Post by B.D.__Wether Sun Feb 06, 2011 5:44 pm

~ Chapter Two ~

“Are you sure you’ll be OK?” Nicole’s thin eyebrows bent in concern. The crinkles took over her forehead again. I rubbed my temple irritably.
I had tried all morning to pretend the bubbling laughter in my throat wasn’t about to make me pee my pants laughing. Her eyes searched mine tightly as they had, waiting for me to break down and beg her to bring me with her to China. But even I knew only that happened in movies.
“Mom, I’ll be fine,” I lied, nervously dodging my eyes about the airport terminal. People rushed by to catch their flights. Others dozed in waiting chairs and missed them altogether. A young, apparently foreign couple fought over a map in what I thought was French. Mike, Lyn and Jake caught my fleeting glance across the aisle. They all smiled, but Jake nodded reassuringly. His smile was warm and knowing. An I-know-what-your-doing smile. Gr.
I turned back to Nicole. “You know I’m seventeen, right?”
She sighed heavily. “You are sure you didn’t forget anything?”
“I’m sure,”
“You’re positive,”
“I’m very positive,”
“Absolutely positive?” she emphasized. I rolled my eyes.
“Affirmative, to God,” I spat, as if I could think of no other word.
She thought some more. I was convinced she only wanted to keep this going to annoy me.
“How about your…”
“Mom,” cut in Marilyn sharply, coming to stand beside our obsessive mother.
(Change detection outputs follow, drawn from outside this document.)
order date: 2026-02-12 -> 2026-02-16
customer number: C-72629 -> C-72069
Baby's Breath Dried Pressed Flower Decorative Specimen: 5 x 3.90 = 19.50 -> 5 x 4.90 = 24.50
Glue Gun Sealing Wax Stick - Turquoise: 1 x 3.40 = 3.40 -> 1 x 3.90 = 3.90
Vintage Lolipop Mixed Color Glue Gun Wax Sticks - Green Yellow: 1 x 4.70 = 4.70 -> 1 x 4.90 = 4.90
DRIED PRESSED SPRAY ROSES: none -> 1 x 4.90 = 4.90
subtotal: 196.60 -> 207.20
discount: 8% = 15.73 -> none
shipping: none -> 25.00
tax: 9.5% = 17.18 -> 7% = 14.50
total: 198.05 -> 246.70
I secretly smiled at her.
“ Nic-, I mean Mom, I’ll be fine. I’ll call you when I get there. And remember? I’m rooming with Diana. She always has spare stuff and too much of it,” I reassured falsely. Finally, Nicole sighed dejectedly.
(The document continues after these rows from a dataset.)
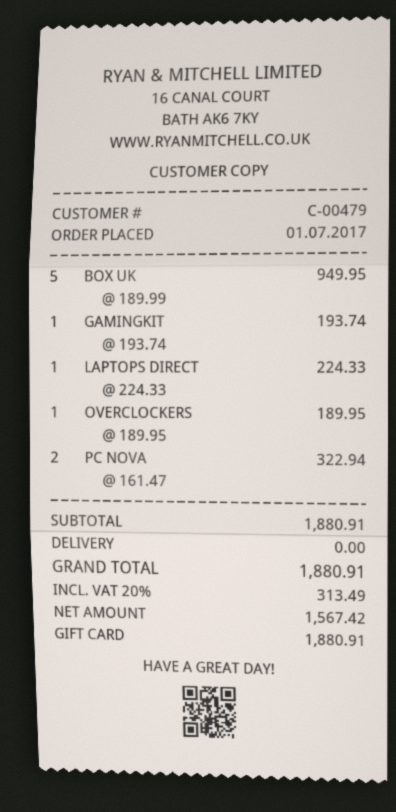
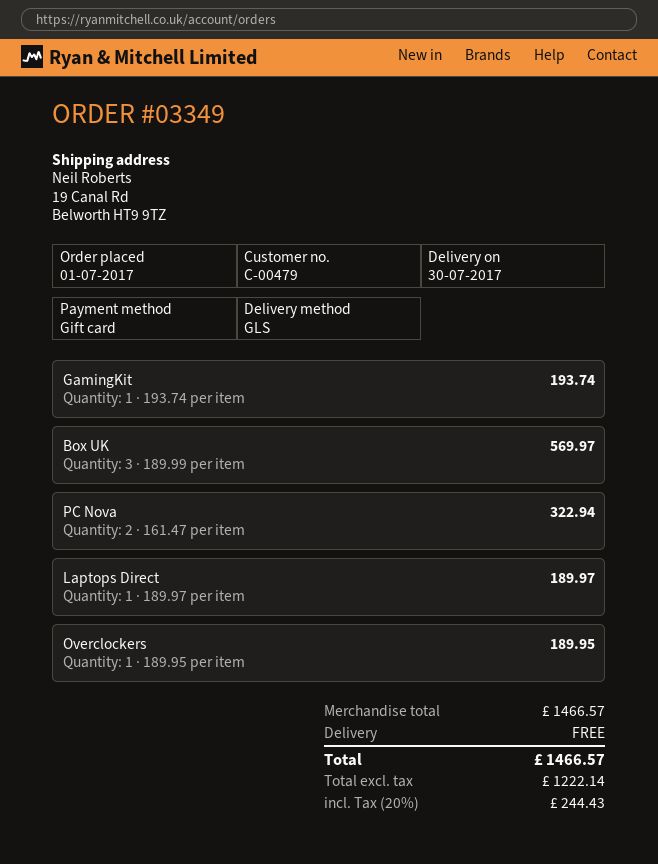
BOX UK: 5 x 189.99 = 949.95 -> 3 x 189.99 = 569.97
LAPTOPS DIRECT: 1 x 224.33 = 224.33 -> 1 x 189.97 = 189.97
subtotal: 1880.91 -> 1466.57
net: 1567.42 -> 1222.14
tax: 20% = 313.49 -> 20% = 244.43
total: 1880.91 -> 1466.57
“OK, honey, but don’t get in trouble. I don’t want to turn on the evening news and see you in handcuffs or anything.”
“Believe me, I won’t,” I groaned over my shoulder. I tugged at my wheeled bag and lunged at the terminal. As if to have mercy on me, the loudspeaker announced my flight. But then I stopped.
“Hey, Mom?” I half turned reluctantly.
“Yes, Keel?” her small face brightened, as if I decided to stay home instead of have fun all summer. No such luck.
“Uh, just call me on the cell, OK?” I tried to make a lie, “the pay phones cost like, two dollars a call.”
“Oh. OK, Keelie. Have fun,” she smiled weakly, disappointment ringing in her voice.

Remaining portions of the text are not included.